What to produce
Repeat exactly, and only, the lines from the one containing "[422,977,529,996] I saw" through the last line of the data below.
Top of Records to use
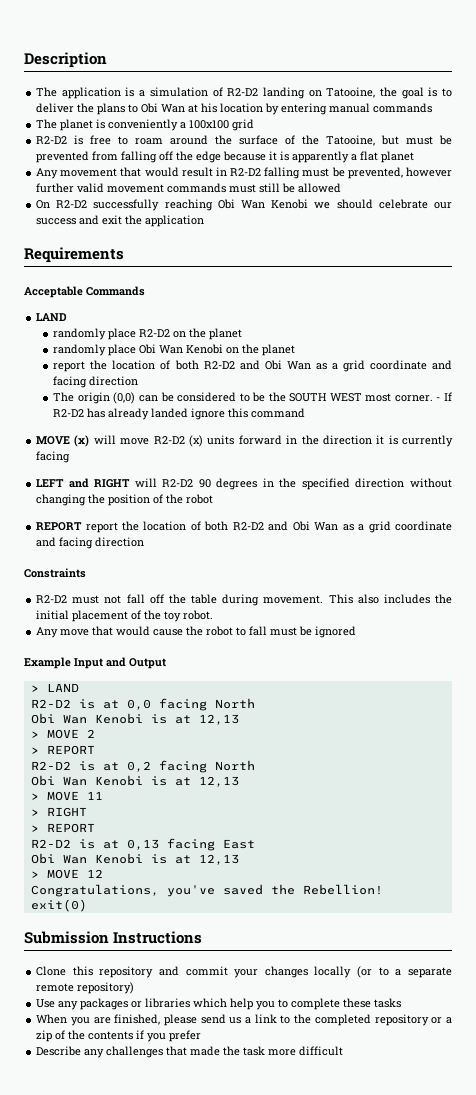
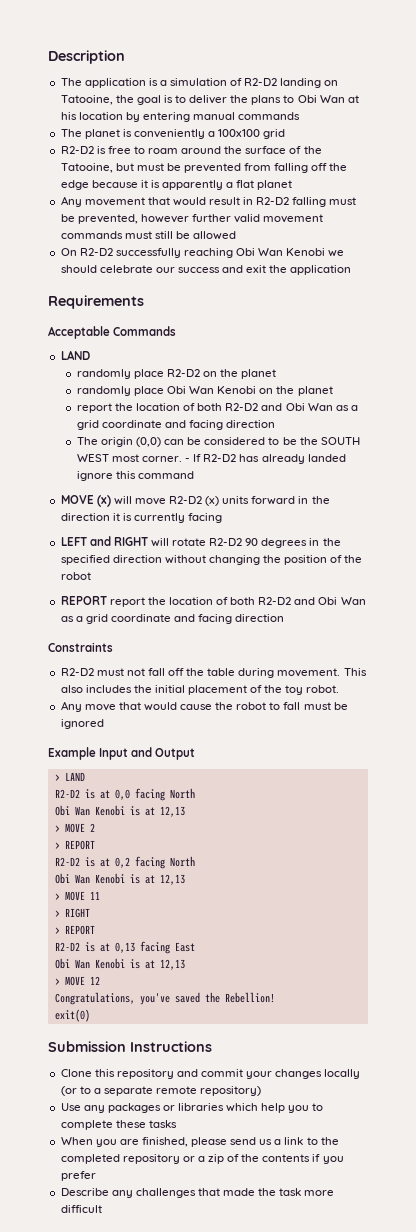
(157, 482) none -> [172,538,207,546] rotate

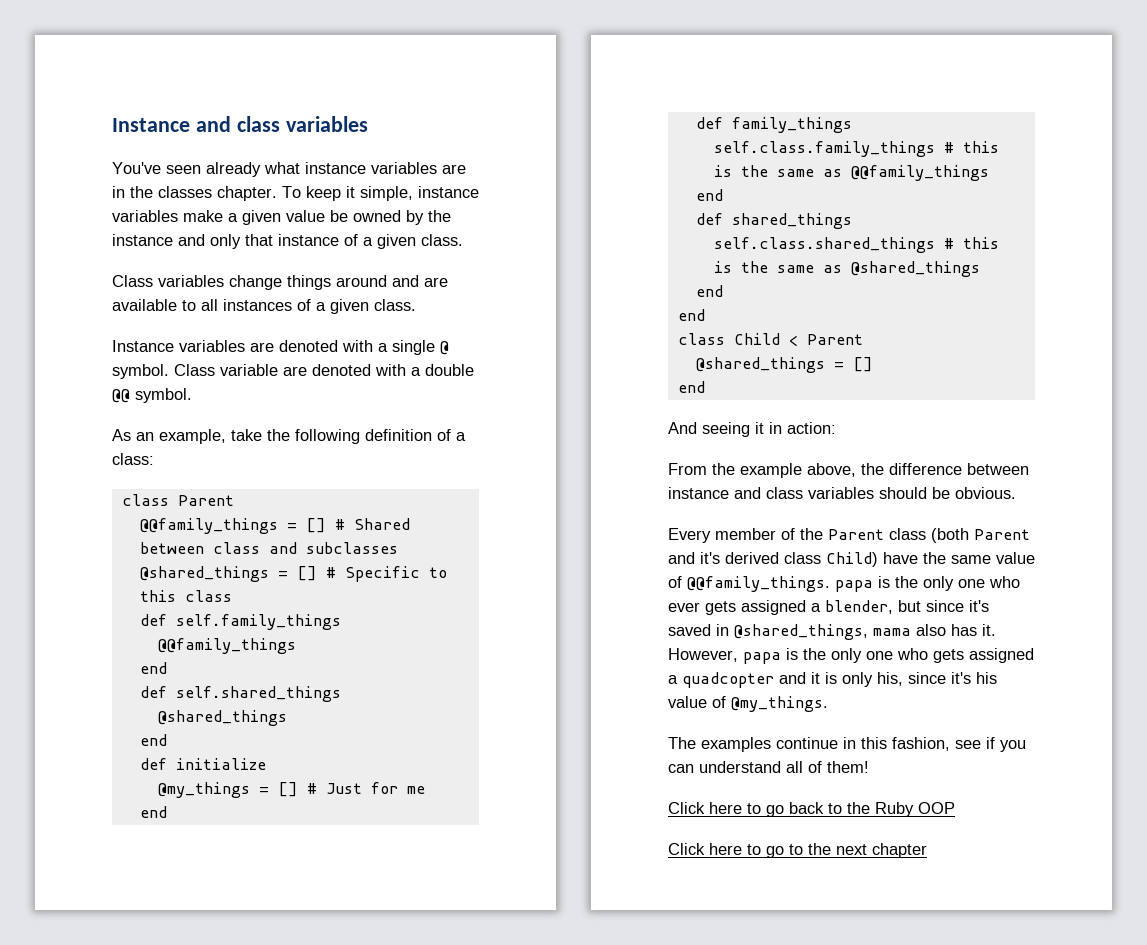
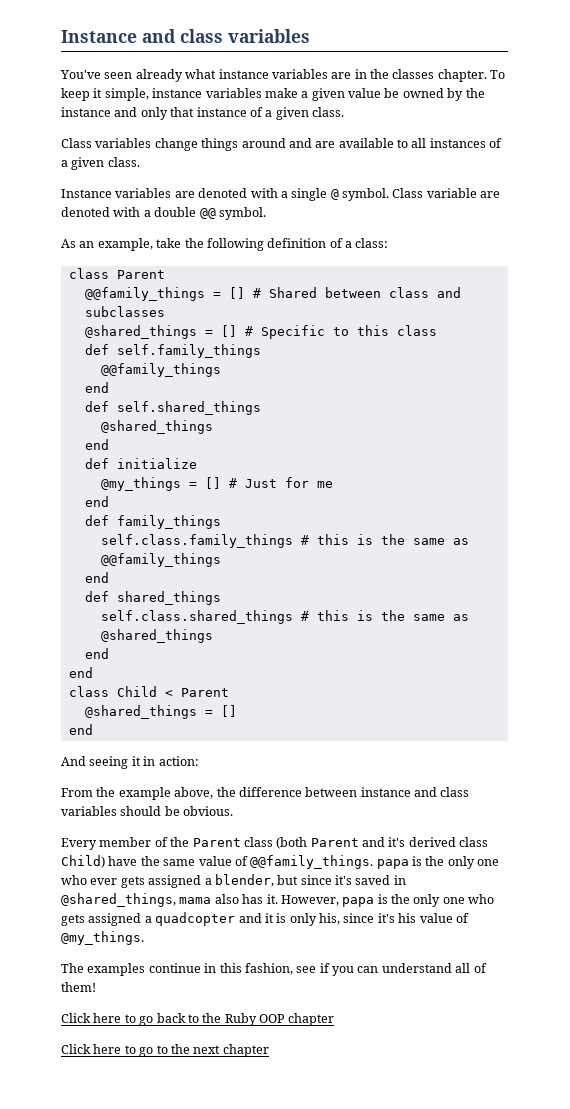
(955, 808) none -> [288,1013,335,1026] chapter

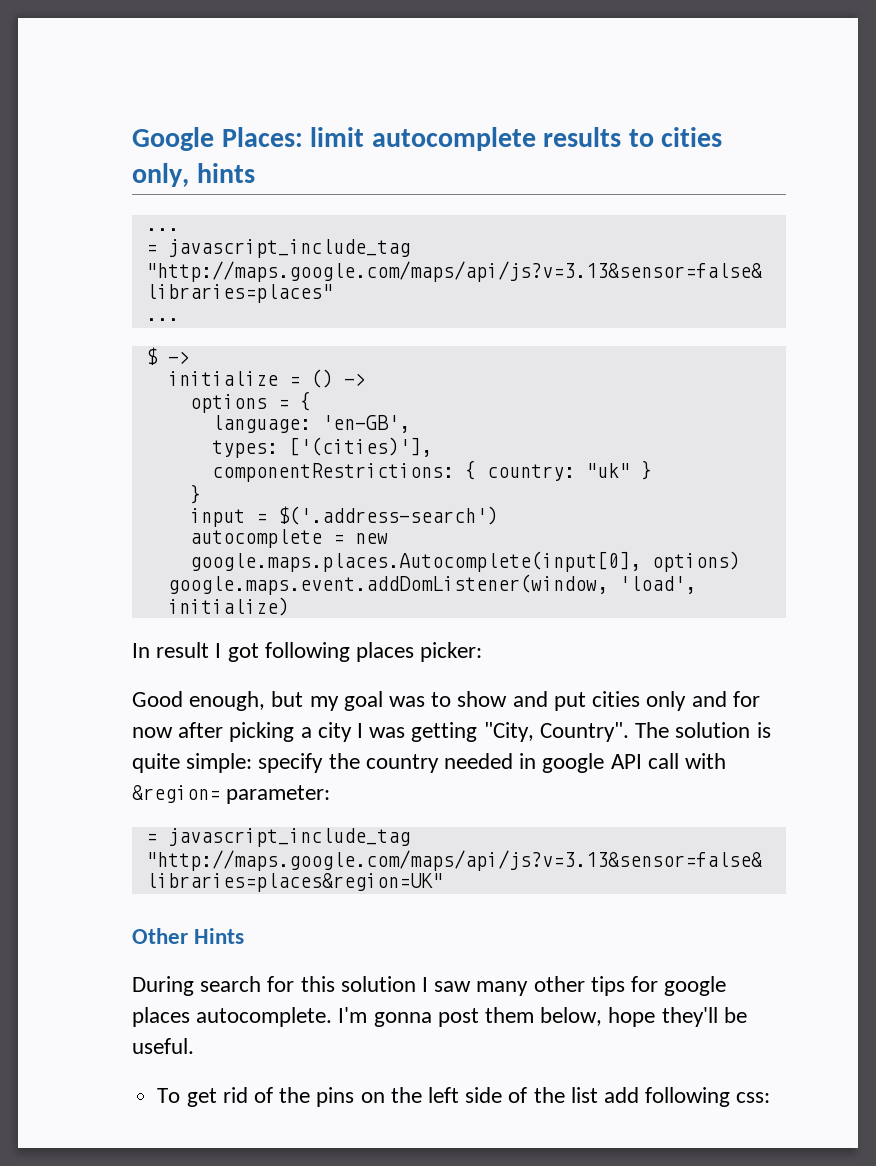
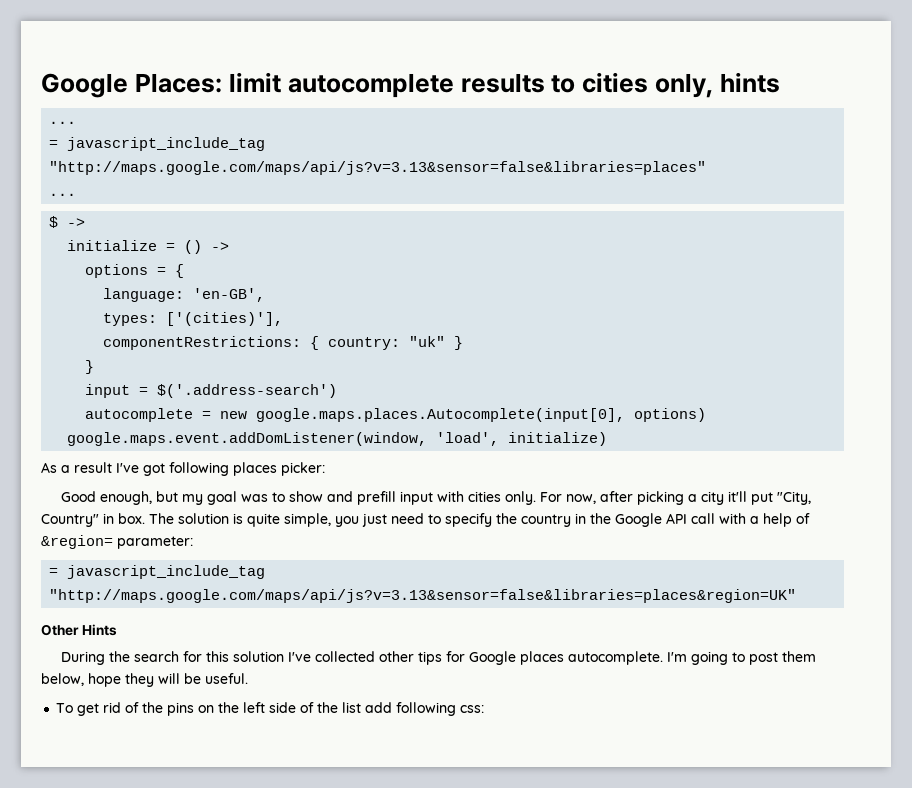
[132,642,222,658] In result I -> [41,462,139,473] As a result I've
[553,691,760,711] [132,722,771,742] [132,753,727,773] put cities only and for now after picking a city I was getting "City, Country". The solution is quite simple: specify the country needed in google API call with -> [356,491,811,505] [41,513,810,527] prefill input with cities only. For now, after picking a city it'll put "City, Country" in box. The solution is quite simple, you just need to specify the country in the Google API call with a help of
(194, 986) none -> [108,651,130,662] the
[422,977,529,996] I saw many -> [287,651,375,662] I've collected
[664,976,727,996] google -> [468,651,516,665] Google
[373,1012,432,1027] gonna -> [690,651,745,665] going to
[661,1007,718,1027] they'll -> [125,673,180,687] they will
Bottom of Records to use
Response to the task
[422,977,529,996] I saw many -> [287,651,375,662] I've collected
[664,976,727,996] google -> [468,651,516,665] Google
[373,1012,432,1027] gonna -> [690,651,745,665] going to
[661,1007,718,1027] they'll -> [125,673,180,687] they will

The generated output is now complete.